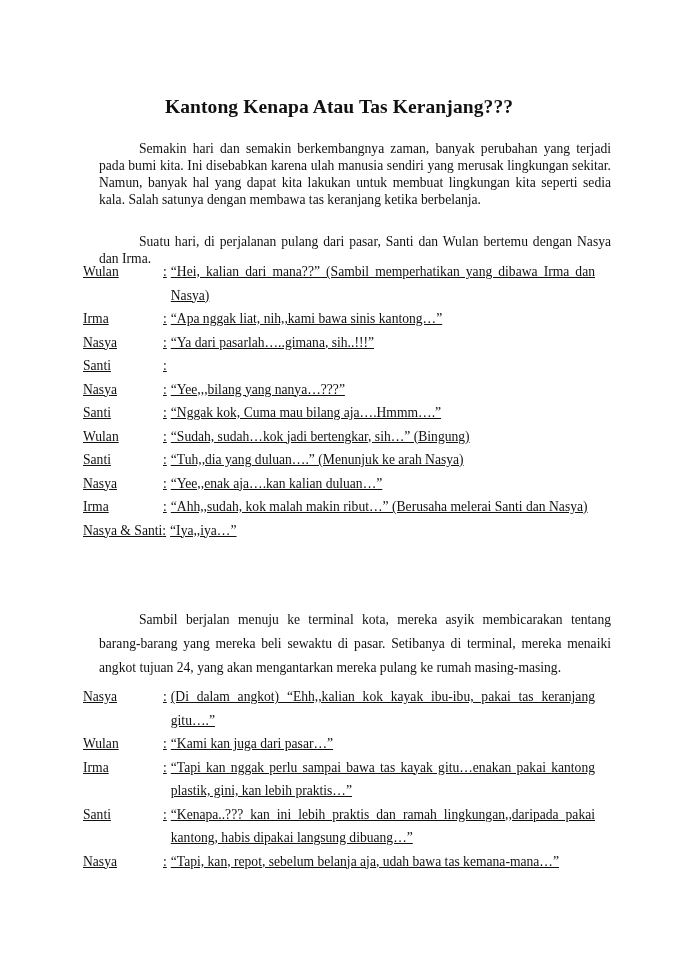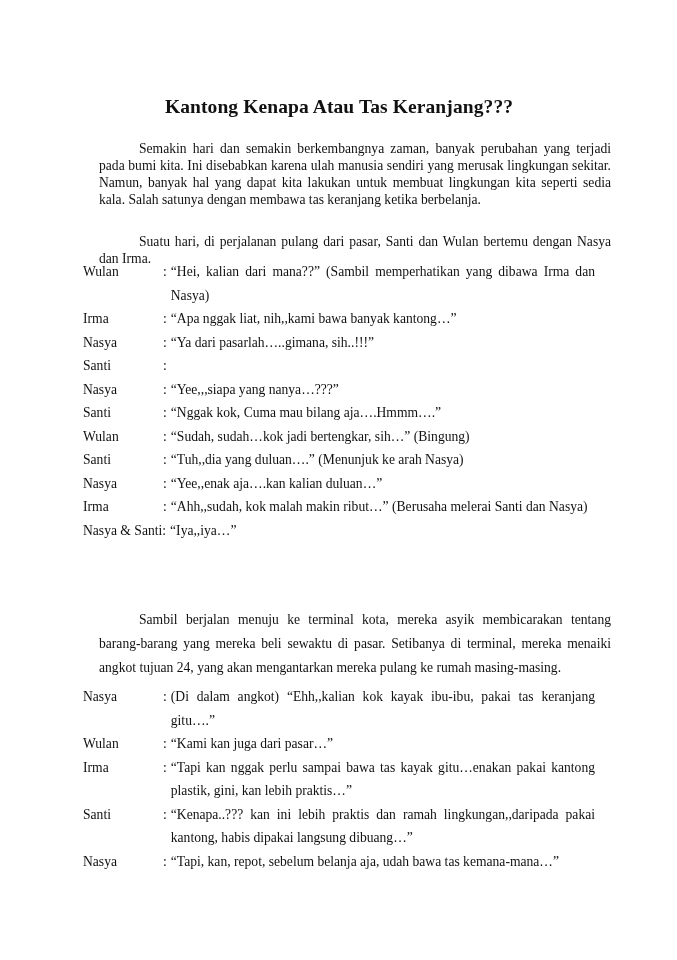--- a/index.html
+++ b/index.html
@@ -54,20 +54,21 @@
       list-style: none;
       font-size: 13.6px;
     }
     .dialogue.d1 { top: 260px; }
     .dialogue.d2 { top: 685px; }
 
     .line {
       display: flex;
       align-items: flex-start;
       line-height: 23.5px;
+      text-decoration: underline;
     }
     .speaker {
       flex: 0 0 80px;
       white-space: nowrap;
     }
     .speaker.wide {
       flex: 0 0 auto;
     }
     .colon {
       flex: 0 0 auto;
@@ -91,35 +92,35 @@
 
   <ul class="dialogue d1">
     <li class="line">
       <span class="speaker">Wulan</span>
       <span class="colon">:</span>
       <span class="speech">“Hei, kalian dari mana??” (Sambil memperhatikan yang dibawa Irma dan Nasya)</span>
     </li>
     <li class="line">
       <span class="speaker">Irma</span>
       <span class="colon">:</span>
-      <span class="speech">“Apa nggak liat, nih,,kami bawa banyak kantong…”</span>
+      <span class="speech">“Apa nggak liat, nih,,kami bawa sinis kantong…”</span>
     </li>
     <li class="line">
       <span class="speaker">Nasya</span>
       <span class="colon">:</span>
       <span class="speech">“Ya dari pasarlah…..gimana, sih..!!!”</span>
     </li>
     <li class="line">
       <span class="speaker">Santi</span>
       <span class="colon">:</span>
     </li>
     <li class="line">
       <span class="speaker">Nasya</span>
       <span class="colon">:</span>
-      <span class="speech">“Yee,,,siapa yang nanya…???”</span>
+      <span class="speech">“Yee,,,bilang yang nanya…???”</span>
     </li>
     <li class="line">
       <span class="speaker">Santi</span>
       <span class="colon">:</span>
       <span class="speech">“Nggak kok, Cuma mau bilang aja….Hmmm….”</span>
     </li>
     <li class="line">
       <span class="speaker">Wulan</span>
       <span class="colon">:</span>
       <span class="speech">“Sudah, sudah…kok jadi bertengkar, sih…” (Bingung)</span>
---
__TASK BRIEF__
Please output all of the entries exactly as they appear, with no pictures.

__WRITTEN RESPONSE__
--- a/index.html
+++ b/index.html
@@ -54,20 +54,21 @@
       list-style: none;
       font-size: 13.6px;
     }
     .dialogue.d1 { top: 260px; }
     .dialogue.d2 { top: 685px; }
 
     .line {
       display: flex;
       align-items: flex-start;
       line-height: 23.5px;
+      text-decoration: underline;
     }
     .speaker {
       flex: 0 0 80px;
       white-space: nowrap;
     }
     .speaker.wide {
       flex: 0 0 auto;
     }
     .colon {
       flex: 0 0 auto;
@@ -91,35 +92,35 @@
 
   <ul class="dialogue d1">
     <li class="line">
       <span class="speaker">Wulan</span>
       <span class="colon">:</span>
       <span class="speech">“Hei, kalian dari mana??” (Sambil memperhatikan yang dibawa Irma dan Nasya)</span>
     </li>
     <li class="line">
       <span class="speaker">Irma</span>
       <span class="colon">:</span>
-      <span class="speech">“Apa nggak liat, nih,,kami bawa banyak kantong…”</span>
+      <span class="speech">“Apa nggak liat, nih,,kami bawa sinis kantong…”</span>
     </li>
     <li class="line">
       <span class="speaker">Nasya</span>
       <span class="colon">:</span>
       <span class="speech">“Ya dari pasarlah…..gimana, sih..!!!”</span>
     </li>
     <li class="line">
       <span class="speaker">Santi</span>
       <span class="colon">:</span>
     </li>
     <li class="line">
       <span class="speaker">Nasya</span>
       <span class="colon">:</span>
-      <span class="speech">“Yee,,,siapa yang nanya…???”</span>
+      <span class="speech">“Yee,,,bilang yang nanya…???”</span>
     </li>
     <li class="line">
       <span class="speaker">Santi</span>
       <span class="colon">:</span>
       <span class="speech">“Nggak kok, Cuma mau bilang aja….Hmmm….”</span>
     </li>
     <li class="line">
       <span class="speaker">Wulan</span>
       <span class="colon">:</span>
       <span class="speech">“Sudah, sudah…kok jadi bertengkar, sih…” (Bingung)</span>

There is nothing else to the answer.